Luckily, Virtua Fighter 5 is one of the most rewarding multiplayer fighting games you’ll ever pick up. Each character has a unique style and specialty, and the characters’ giant move lists hide multitudes of strategies, tricks and counter-plays. And contrary to reputation, VF is really not that much harder than other fighting games; I’d argue it’s much more intuitive than Street Fighter 6 or even Tekken 8.
(If you’d like a Virtua Fighter with substantial single-player grind, you will probably want to either wait for the upcoming revival or go back even further in time, to the old PS2 release of Virtua Fighter 4 Evolution.)
Now I’m going to talk about other stuff.
Rollback
Two of my old training buddies, Tricky Eileen and adamYUKI, test cross-country online play with fast connections.
Online play with rollback netcode is the specific draw for this new PC version. When the previous release of this remake (Ultimate Showdown) came out for PS4, its delay-based online play was relatively improved from previous versions, but it still only worked well if the other player was very geographically close to you. This was fine for Japanese players on ultra-fast fiber connections, but it left the rest of the world with a game made specifically for online multiplayer modes… that didn’t really work.

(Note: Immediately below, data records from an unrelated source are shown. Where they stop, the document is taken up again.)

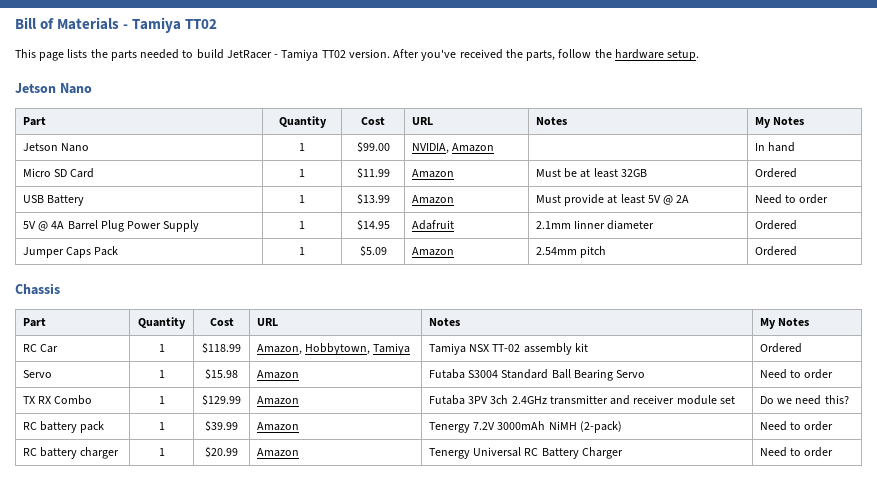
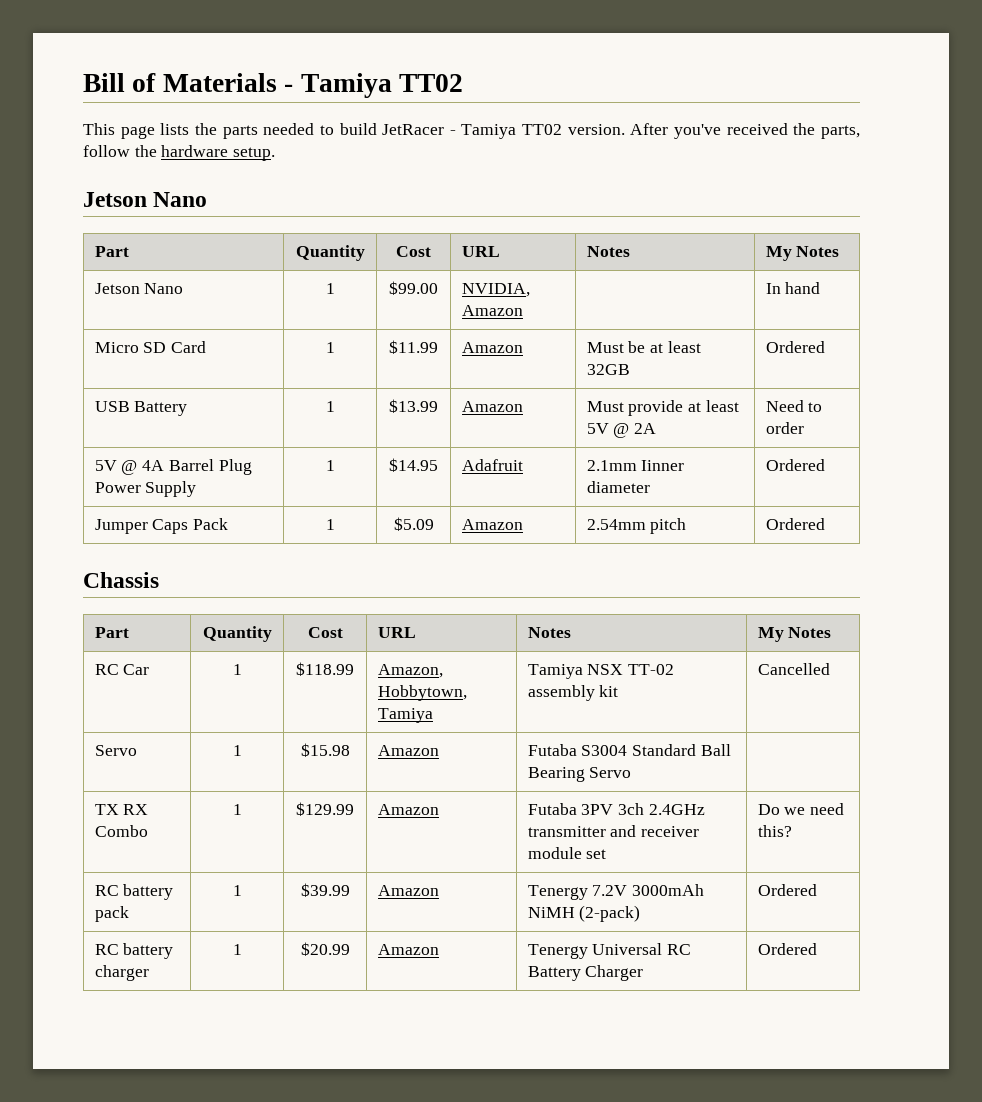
- RC Car | 1 | $118.99 | Amazon, Hobbytown, Tamiya | Tamiya NSX TT-02 assembly kit | Ordered
+ RC Car | 1 | $118.99 | Amazon, Hobbytown, Tamiya | Tamiya NSX TT-02 assembly kit | Cancelled
- Servo | 1 | $15.98 | Amazon | Futaba S3004 Standard Ball Bearing Servo | Need to order
+ Servo | 1 | $15.98 | Amazon | Futaba S3004 Standard Ball Bearing Servo |
- RC battery pack | 1 | $39.99 | Amazon | Tenergy 7.2V 3000mAh NiMH (2-pack) | Need to order
+ RC battery pack | 1 | $39.99 | Amazon | Tenergy 7.2V 3000mAh NiMH (2-pack) | Ordered
- RC battery charger | 1 | $20.99 | Amazon | Tenergy Universal RC Battery Charger | Need to order
+ RC battery charger | 1 | $20.99 | Amazon | Tenergy Universal RC Battery Charger | Ordered

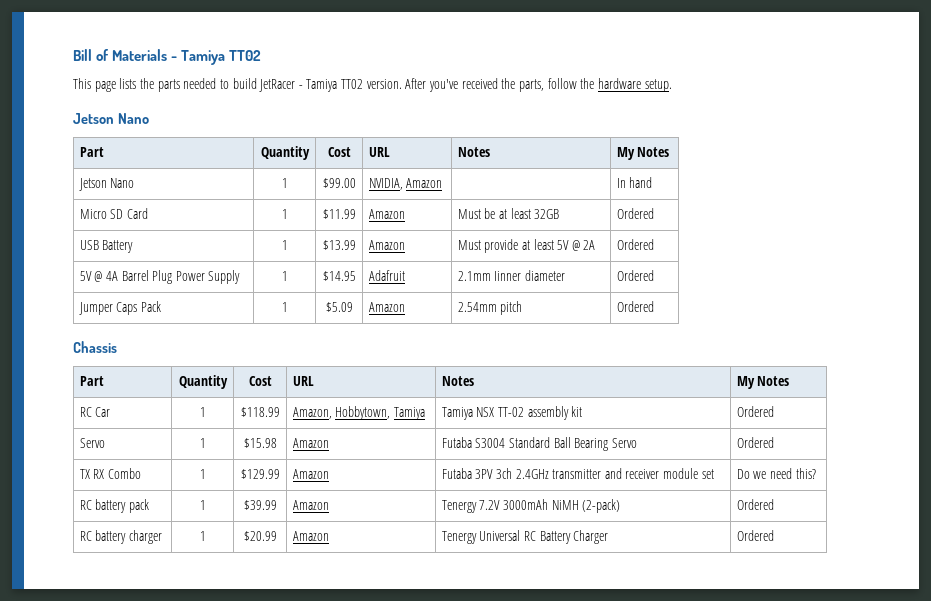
- USB Battery | 1 | $13.99 | Amazon | Must provide at least 5V @ 2A | Need to order
+ USB Battery | 1 | $13.99 | Amazon | Must provide at least 5V @ 2A | Ordered
- RC Car | 1 | $118.99 | Amazon, Hobbytown, Tamiya | Tamiya NSX TT-02 assembly kit | Cancelled
+ RC Car | 1 | $118.99 | Amazon, Hobbytown, Tamiya | Tamiya NSX TT-02 assembly kit | Ordered
- Servo | 1 | $15.98 | Amazon | Futaba S3004 Standard Ball Bearing Servo |
+ Servo | 1 | $15.98 | Amazon | Futaba S3004 Standard Ball Bearing Servo | Ordered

Rollback netcode makes multiplayer significantly more available, but it takes time as the devs need to effectively rebuild a game to accommodate it. It also raises the technical requirements significantly— which is probably why the PS4 version is not getting rollback— and REVO’s rollback launch was a little iffy.
Though a lot of folks have been saying "why doesn't a 20-year-old game run right online?!", recall that REVO is based on a pretty recent remake that completely re-did the graphics. Adding rollback to that means that you’re going to need a powerful machine— recommended specs or above— to run this game online at the all-important steady 60 frames per second.
(This isn’t just a technical nitpick in fighting games, or action games in general: animation frames figure directly into the gameplay as the precise amounts of windup and recoil from attacks, so it’s very important that the game display at the right framerate and respond with as little input lag as possible.)
My setup is brand new with a pretty decent Geforce RTX 4060 that crushes on most games, and I still had to turn off every single special effect to get this game down to a steady 60 fps online. Fiddling with the settings is basically mandatory for online to play correctly, as once the game looks at your graphics card, it chooses settings that work for offline and don’t seem to take online play into account.
As with the more demanding Tekken 8, many online players have poorly configured setups or just can’t run the game very well, and this can badly compromise ranked matches. After a patch the game no longer experiences the kinds of bugs it used to… but I still live in fear of a character crashing into a fence the wrong way and permanently destroying the frame rate, rendering the match unplayable for the duration.
Right now I have been enjoying ranked online matches very much, after turning off all special effects, and I advise you do the same. I am hoping for an online-oriented benchmark that gives players a realistic portrait of their game’s online performance, and hopefully another patch that eliminates some of the remaining bugs and perhaps makes some of those visual effects usable again. The good news is the dev team has been very active and hands-on with this game; I fully expect that kind of follow-up.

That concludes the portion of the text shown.